Electronic DevicesNews
Excitons to Transform Future of Everyday Electronic Devices

Excitons are quasiparticles created from the excited state of electrons and – in accordance with research being conducted EPFL – have the potential to boost the power efficiency of everyday gadgets.
It’s an entirely new way of thinking about electronics. Excitons – or quasiparticles formed when electrons take in light – stand to change the building blocks of circuits. Scientists at EPFL have been studying their extraordinary properties so as to design more energy-efficient digital systems, and have now discovered a way to control excitons better shifting in semiconductors. Their findings come in Nature Nanotechnology.
Quasiparticles are temporary phenomena ensuing from the interaction between two particles within a strong matter. Excitons are formed when an electron absorbs a photon and moves into a higher energy state, abandoning a hole in its earlier energy state (called a “valence band” in-band concept). The electron and electron-hole are bound collectively by attractive forces, and the two together form an exciton. Once the electron falls back into the hole, it emits a photon, and the exciton ceases to exist.
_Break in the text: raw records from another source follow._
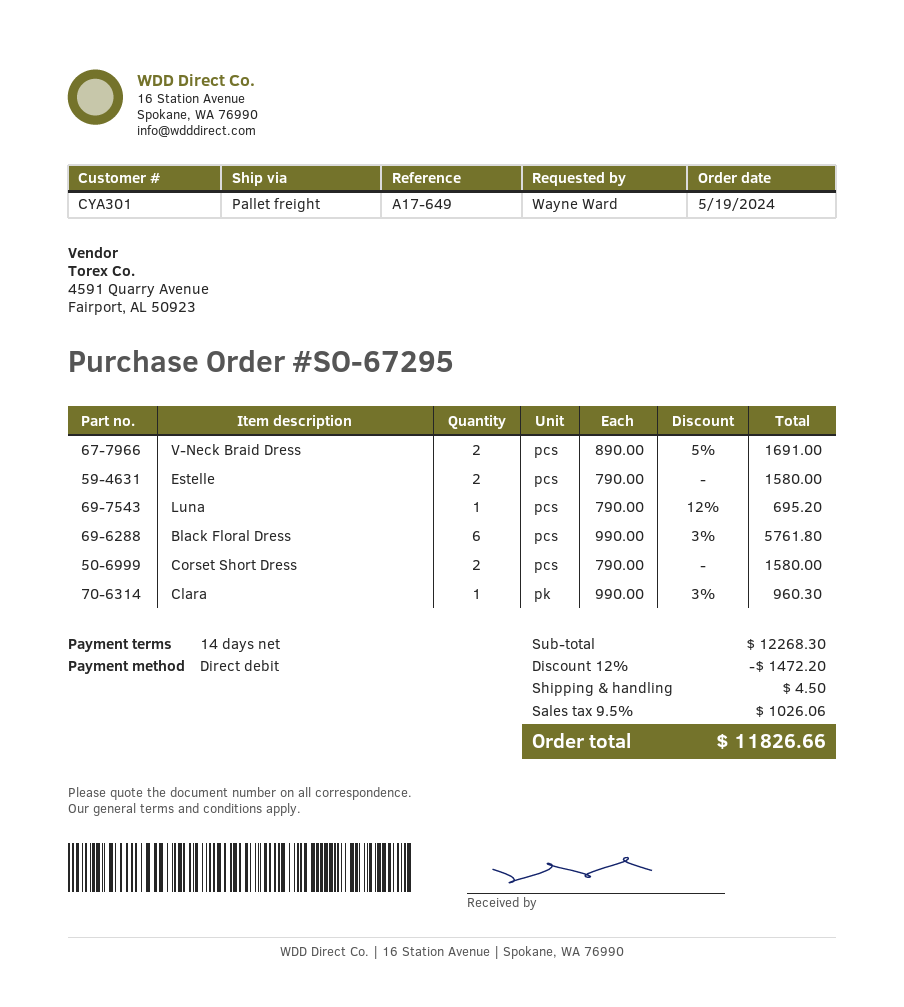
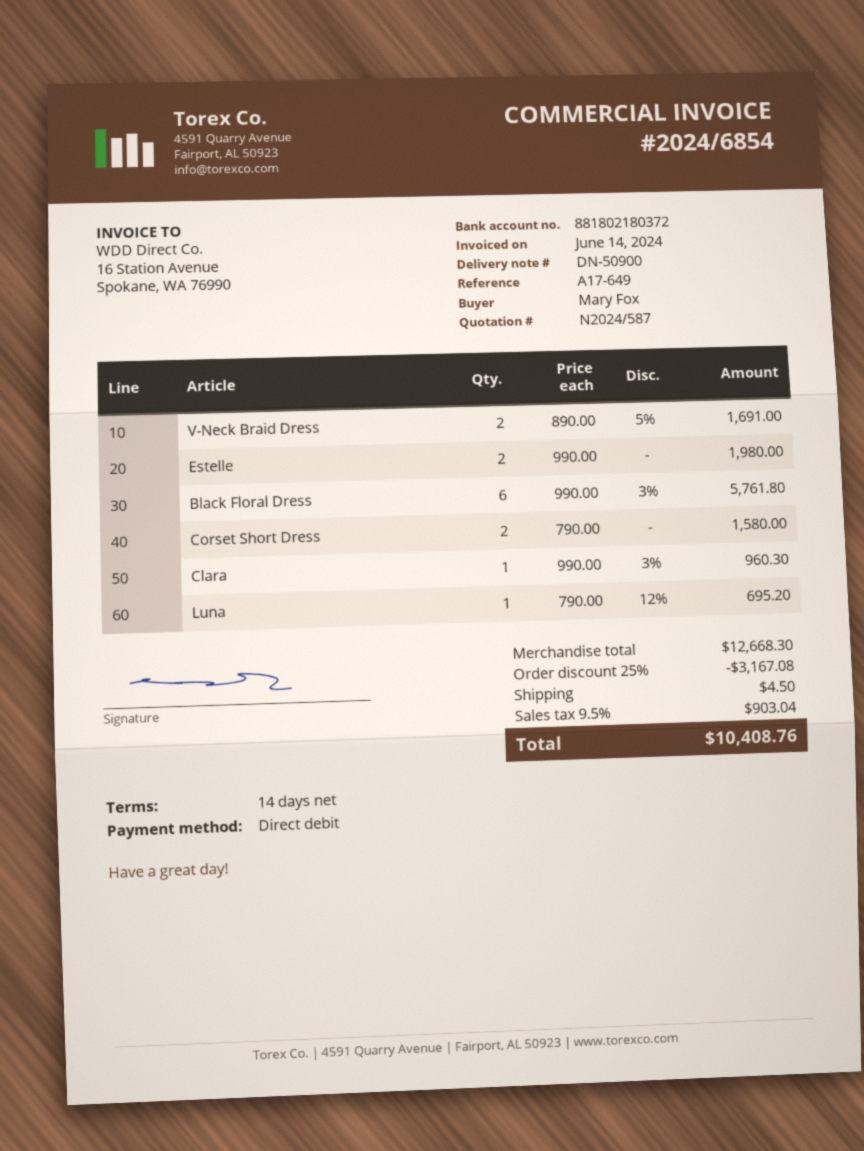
ordered by: Wayne Ward -> Mary Fox
Estelle: 2 x 790.00 = 1580.00 -> 2 x 990.00 = 1980.00
subtotal: 12268.30 -> 12668.30
discount: 12% = 1472.20 -> 25% = 3167.08
tax: 9.5% = 1026.06 -> 9.5% = 903.04
total: 11826.66 -> 10408.76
In 2018, a group of scientists from EPFL’s Laboratory of Nanoscale Electronics and Structures (LANES) introduced that they had developed a transistor – one of many components of circuits – that runs on excitons rather than electrons. And for the first time, they had been able to make the transistors operate at room temperature — a vital step forward for growing applications for this technology.
To make the excitons last longer, the scientists layered two different 2D materials on high of one another: tungsten diselenide (WSe2) and molybdenum diselenide (MoSe2). The resulting material had a sparkling texture that influenced how the quasiparticles had been distributed.